What you need to do ▸ Go over each line of the entries below, count those with "track", and give only the count.

Records shown ▸

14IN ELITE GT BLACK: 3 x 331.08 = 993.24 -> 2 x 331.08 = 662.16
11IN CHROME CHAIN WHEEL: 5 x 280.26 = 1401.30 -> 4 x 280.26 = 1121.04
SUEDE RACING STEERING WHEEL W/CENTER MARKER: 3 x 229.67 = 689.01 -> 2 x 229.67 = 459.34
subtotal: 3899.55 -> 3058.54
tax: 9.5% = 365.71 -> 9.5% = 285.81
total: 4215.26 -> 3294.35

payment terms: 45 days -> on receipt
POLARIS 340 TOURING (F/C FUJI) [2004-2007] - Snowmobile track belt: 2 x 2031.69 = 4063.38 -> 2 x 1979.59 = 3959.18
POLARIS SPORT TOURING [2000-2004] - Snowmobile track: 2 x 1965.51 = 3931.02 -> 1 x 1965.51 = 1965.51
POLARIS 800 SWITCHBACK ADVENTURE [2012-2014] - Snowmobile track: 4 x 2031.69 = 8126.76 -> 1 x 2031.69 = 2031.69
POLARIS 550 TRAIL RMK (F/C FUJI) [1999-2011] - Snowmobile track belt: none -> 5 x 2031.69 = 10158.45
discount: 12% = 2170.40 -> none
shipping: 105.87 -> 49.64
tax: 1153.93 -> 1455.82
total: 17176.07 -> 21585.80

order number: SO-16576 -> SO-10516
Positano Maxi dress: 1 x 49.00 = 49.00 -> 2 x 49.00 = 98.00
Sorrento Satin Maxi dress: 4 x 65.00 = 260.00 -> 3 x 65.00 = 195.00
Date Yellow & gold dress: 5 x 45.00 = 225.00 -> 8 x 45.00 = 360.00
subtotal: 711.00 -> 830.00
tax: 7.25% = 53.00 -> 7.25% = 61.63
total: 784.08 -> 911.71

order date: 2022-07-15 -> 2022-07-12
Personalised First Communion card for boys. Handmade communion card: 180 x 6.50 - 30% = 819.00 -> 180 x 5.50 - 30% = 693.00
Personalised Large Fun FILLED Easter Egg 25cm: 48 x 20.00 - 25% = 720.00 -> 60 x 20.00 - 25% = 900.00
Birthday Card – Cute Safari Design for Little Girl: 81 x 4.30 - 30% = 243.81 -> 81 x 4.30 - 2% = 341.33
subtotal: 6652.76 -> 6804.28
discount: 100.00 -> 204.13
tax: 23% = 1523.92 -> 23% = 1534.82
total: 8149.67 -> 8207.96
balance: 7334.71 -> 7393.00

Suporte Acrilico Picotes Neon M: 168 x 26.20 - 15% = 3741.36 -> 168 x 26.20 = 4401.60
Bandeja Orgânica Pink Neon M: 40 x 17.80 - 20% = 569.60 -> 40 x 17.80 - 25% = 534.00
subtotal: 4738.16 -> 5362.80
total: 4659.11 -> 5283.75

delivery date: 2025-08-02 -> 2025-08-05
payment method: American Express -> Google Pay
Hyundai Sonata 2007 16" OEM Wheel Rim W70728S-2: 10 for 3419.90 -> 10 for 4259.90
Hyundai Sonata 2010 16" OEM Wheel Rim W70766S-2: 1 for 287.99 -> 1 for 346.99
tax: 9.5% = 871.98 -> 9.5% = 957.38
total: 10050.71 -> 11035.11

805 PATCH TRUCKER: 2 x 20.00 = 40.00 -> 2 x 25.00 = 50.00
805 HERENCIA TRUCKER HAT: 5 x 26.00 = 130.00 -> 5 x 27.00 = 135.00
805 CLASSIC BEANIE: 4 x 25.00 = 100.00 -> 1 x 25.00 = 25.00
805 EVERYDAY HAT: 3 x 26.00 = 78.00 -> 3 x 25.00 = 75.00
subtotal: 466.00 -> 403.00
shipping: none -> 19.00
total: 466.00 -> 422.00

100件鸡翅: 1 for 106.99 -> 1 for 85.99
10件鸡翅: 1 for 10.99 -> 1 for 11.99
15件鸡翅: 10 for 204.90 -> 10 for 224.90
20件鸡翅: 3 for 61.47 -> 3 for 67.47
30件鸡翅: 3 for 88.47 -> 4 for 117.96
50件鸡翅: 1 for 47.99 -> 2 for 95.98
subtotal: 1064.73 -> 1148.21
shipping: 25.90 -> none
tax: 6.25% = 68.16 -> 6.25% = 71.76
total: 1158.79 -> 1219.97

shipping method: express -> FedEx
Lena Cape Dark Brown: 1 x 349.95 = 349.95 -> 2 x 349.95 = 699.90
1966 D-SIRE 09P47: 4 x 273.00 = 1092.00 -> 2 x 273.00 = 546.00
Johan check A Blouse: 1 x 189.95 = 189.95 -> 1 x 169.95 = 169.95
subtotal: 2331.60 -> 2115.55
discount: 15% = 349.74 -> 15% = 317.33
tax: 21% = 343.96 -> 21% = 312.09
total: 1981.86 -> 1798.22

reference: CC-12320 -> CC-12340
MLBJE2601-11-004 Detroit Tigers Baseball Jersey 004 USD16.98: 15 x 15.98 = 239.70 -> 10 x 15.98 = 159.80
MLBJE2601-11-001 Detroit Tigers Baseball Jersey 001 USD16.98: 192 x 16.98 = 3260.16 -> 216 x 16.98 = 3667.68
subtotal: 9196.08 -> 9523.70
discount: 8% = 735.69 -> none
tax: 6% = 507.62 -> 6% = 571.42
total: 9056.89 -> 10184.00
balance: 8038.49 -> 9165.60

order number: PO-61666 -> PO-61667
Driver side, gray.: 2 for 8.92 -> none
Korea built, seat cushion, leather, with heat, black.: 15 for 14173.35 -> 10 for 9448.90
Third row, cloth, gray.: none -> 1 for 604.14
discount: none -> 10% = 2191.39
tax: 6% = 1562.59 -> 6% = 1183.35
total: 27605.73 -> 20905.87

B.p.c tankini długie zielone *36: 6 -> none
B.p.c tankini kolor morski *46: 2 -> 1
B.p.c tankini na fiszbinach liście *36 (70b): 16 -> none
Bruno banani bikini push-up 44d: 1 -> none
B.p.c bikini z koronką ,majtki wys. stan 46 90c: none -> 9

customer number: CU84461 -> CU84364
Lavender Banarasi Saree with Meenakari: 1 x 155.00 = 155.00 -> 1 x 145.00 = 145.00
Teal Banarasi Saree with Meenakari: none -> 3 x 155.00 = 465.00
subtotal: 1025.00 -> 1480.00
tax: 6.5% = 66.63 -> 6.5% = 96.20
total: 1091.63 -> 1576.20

Exercise response ▸ 4